JAKARTA, Cobisnis.com – Laporan intelijen Amerika Serikat menyebut pemerintahan Iran masih berada dalam posisi kuat dan belum berada di ambang keruntuhan, meskipun negara itu telah dibombardir selama hampir dua pekan oleh Amerika Serikat dan Israel.
Analisis intelijen terbaru menunjukkan struktur kekuasaan di Teheran tetap berjalan dan mampu mempertahankan kendali terhadap situasi domestik. Kesimpulan ini muncul dari sejumlah laporan yang disusun dalam beberapa hari terakhir oleh badan intelijen AS.
Sumber yang mengetahui laporan tersebut menyebutkan bahwa analisis intelijen memberikan penilaian yang relatif konsisten. Pemerintahan ulama Iran dinilai masih mampu mengendalikan situasi politik dan sosial di dalam negeri.
Penilaian tersebut muncul di tengah meningkatnya tekanan politik di Amerika Serikat akibat lonjakan harga minyak global. Situasi perang di kawasan Timur Tengah turut memicu kekhawatiran terhadap stabilitas pasar energi dunia.
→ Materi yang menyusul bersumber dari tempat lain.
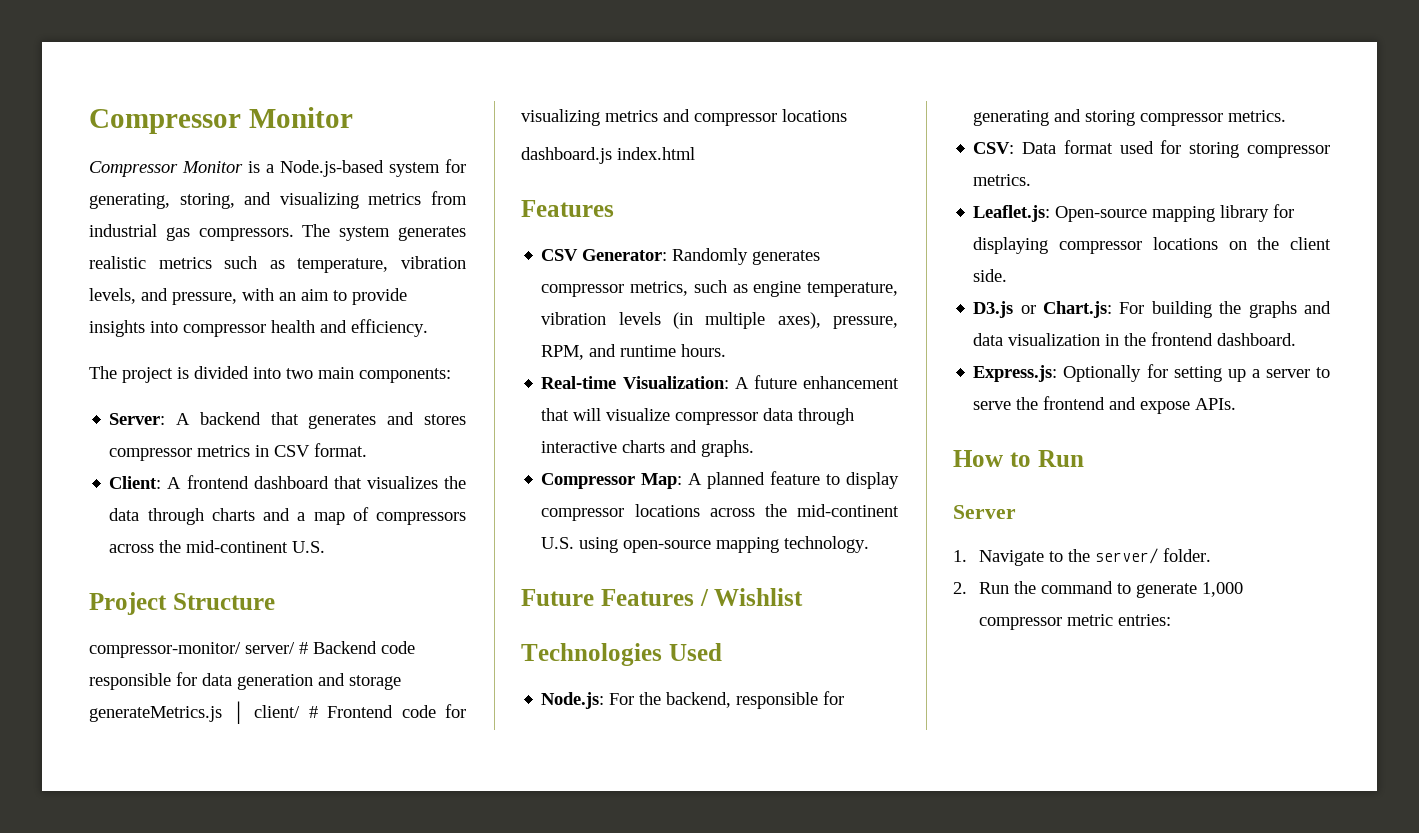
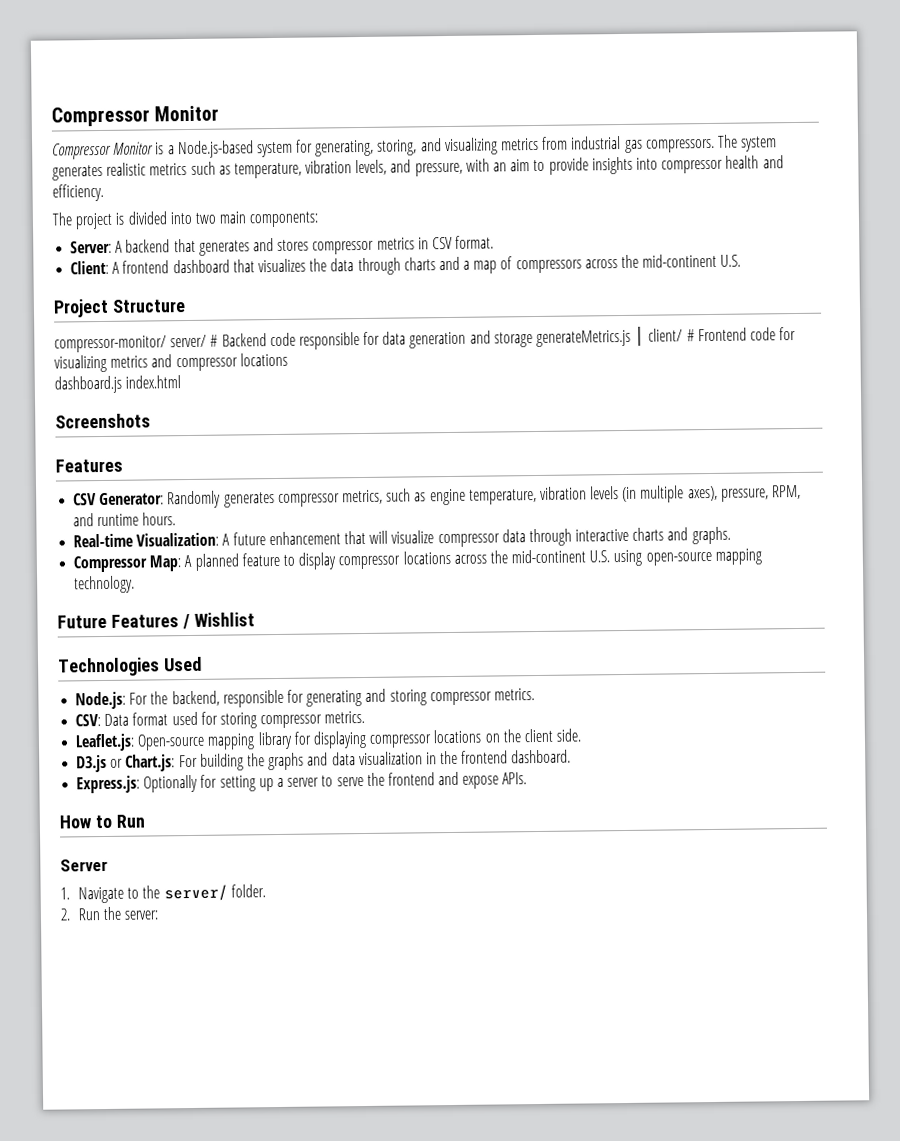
+ Screenshots
- 2. Run the command to generate 1,000 compressor metric entries:
+ 2. Run the server:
Presiden Amerika Serikat Donald Trump bahkan mulai memberi sinyal bahwa operasi militer besar tersebut dapat dihentikan dalam waktu dekat. Konflik yang berlangsung disebut sebagai operasi militer terbesar Amerika sejak invasi Irak pada 2003.
Meski demikian, laporan intelijen juga menyoroti bahwa kondisi politik di Iran masih dinamis dan bisa berubah sewaktu-waktu. Situasi di lapangan dinilai masih penuh ketidakpastian.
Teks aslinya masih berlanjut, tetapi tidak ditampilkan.